(Material for this exercise)

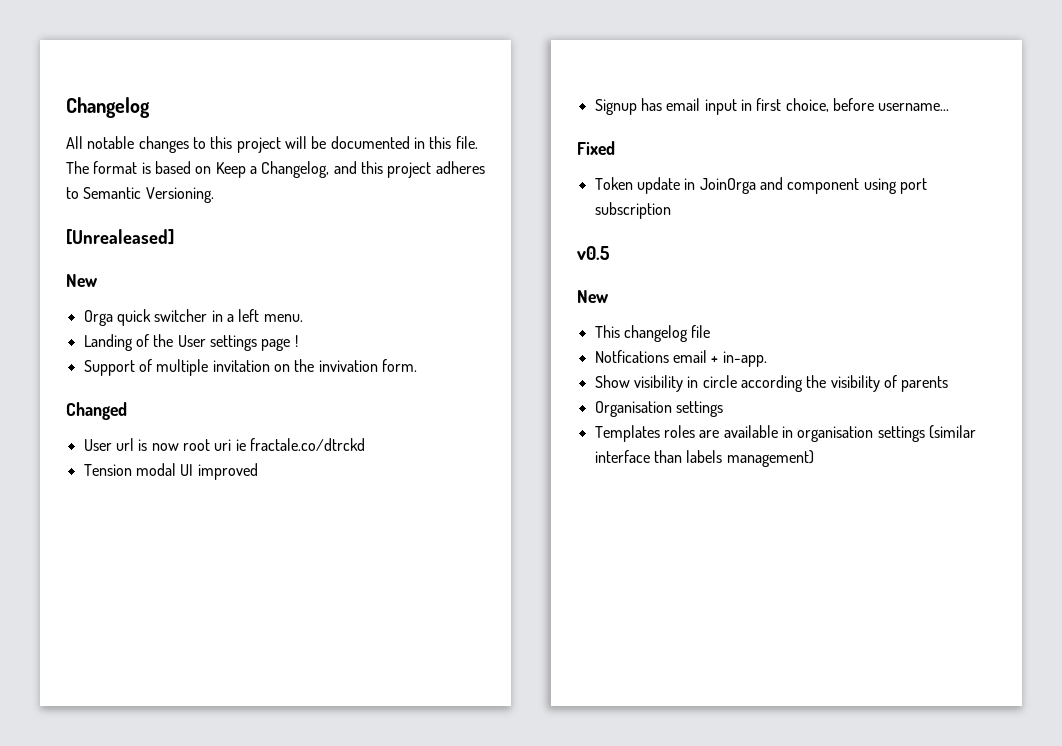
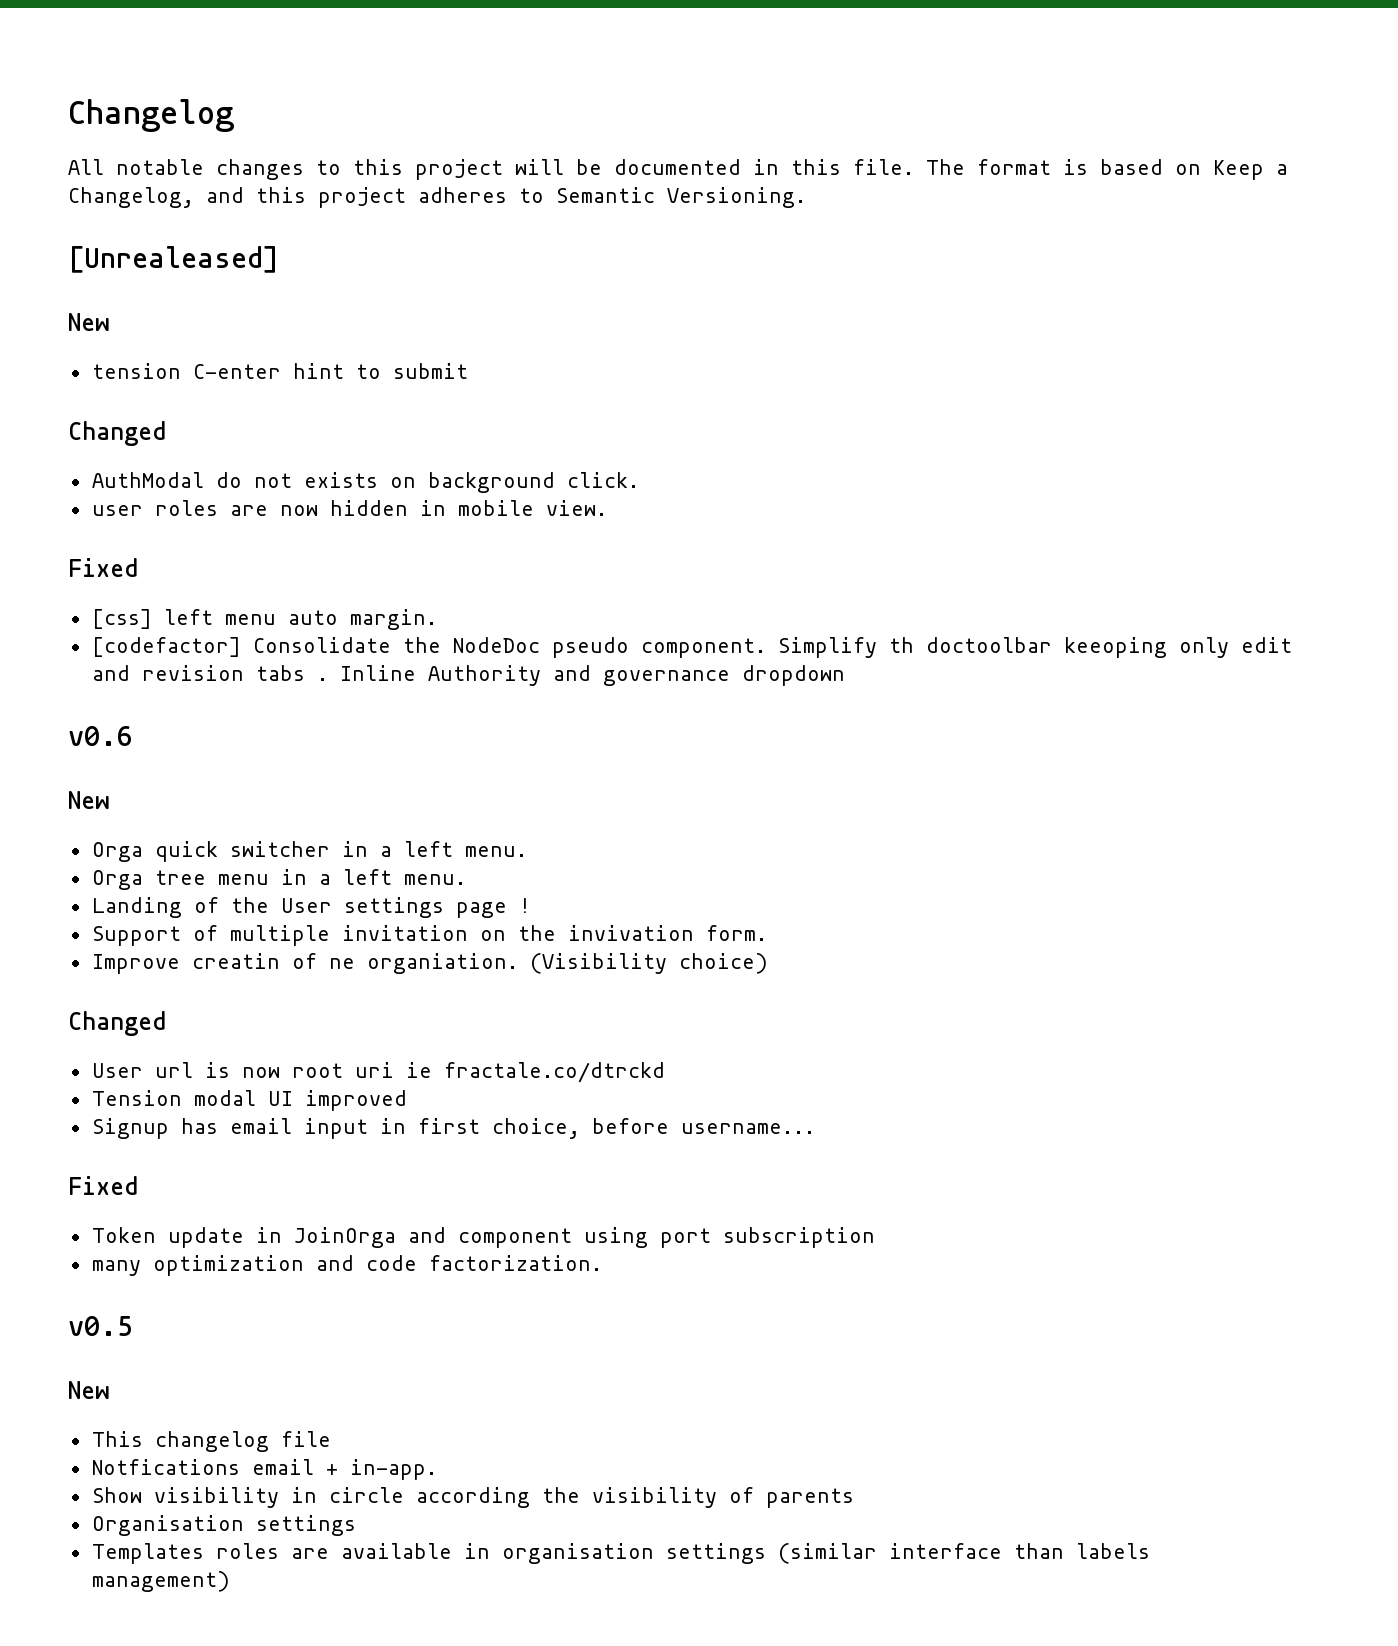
(97, 280) none -> [91,363,468,379] [68,421,166,446] [91,472,639,493] [91,500,607,516] [68,558,138,577] [91,609,437,630] [91,637,1292,658] [91,665,845,686] [68,726,133,746] [68,791,109,809] // tension C-enter hint to submit // Changed // AuthModal do not exists on background click. // user roles are now hidden in mobile view. // Fixed // [css] left menu auto margin. // [codefactor] Consolidate the NodeDoc pseudo component. Simplify th doctoolbar keeoping only edit and revision tabs . Inline Authority and governance dropdown // v0.6 // New
(303, 318) none -> [91,869,466,890] // Orga tree menu in a left menu.
(417, 365) none -> [91,953,768,974] // Improve creatin of ne organiation. (Visibility choice)
(671, 210) none -> [91,1255,602,1276] // many optimization and code factorization.

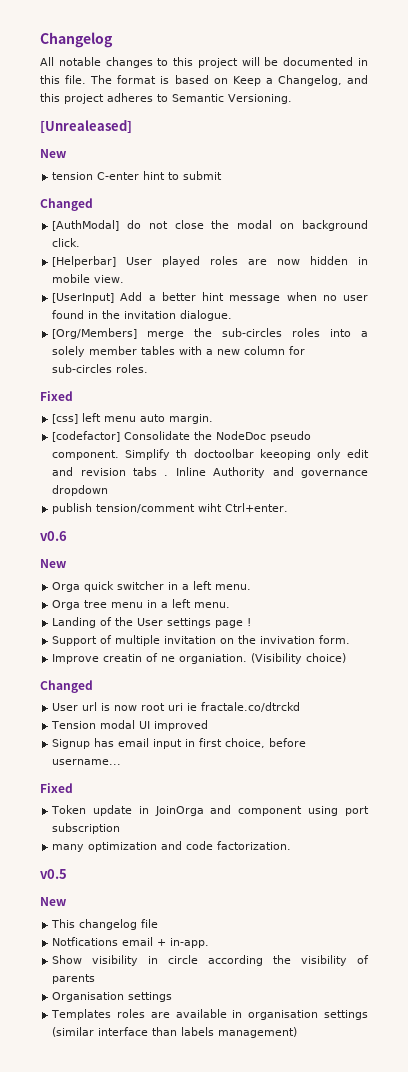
[91,472,204,488] AuthModal -> [52,220,120,231] [AuthModal]
[303,472,378,488] exists -> [174,220,273,229] close the modal
[91,505,143,516] user -> [52,256,201,267] [Helperbar] User played
(607, 508) none -> [52,292,369,303] [52,310,233,321] [52,328,368,339] [52,346,306,357] [52,364,149,373] // [UserInput] Add a better hint message when no user found in the invitation dialogue. // [Org/Members] merge the sub-circles roles into a solely member tables with a new column for sub-circles roles.
(845, 675) none -> [52,503,289,514] // publish tension/comment wiht Ctrl+enter.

(End Material for this exercise)

Problem description – Keep only the lines from the one containing "[91,472,204,488] AuthModal ->" through the final line of the records, and transcribe them exactly.

Task answer –
[91,472,204,488] AuthModal -> [52,220,120,231] [AuthModal]
[303,472,378,488] exists -> [174,220,273,229] close the modal
[91,505,143,516] user -> [52,256,201,267] [Helperbar] User played
(607, 508) none -> [52,292,369,303] [52,310,233,321] [52,328,368,339] [52,346,306,357] [52,364,149,373] // [UserInput] Add a better hint message when no user found in the invitation dialogue. // [Org/Members] merge the sub-circles roles into a solely member tables with a new column for sub-circles roles.
(845, 675) none -> [52,503,289,514] // publish tension/comment wiht Ctrl+enter.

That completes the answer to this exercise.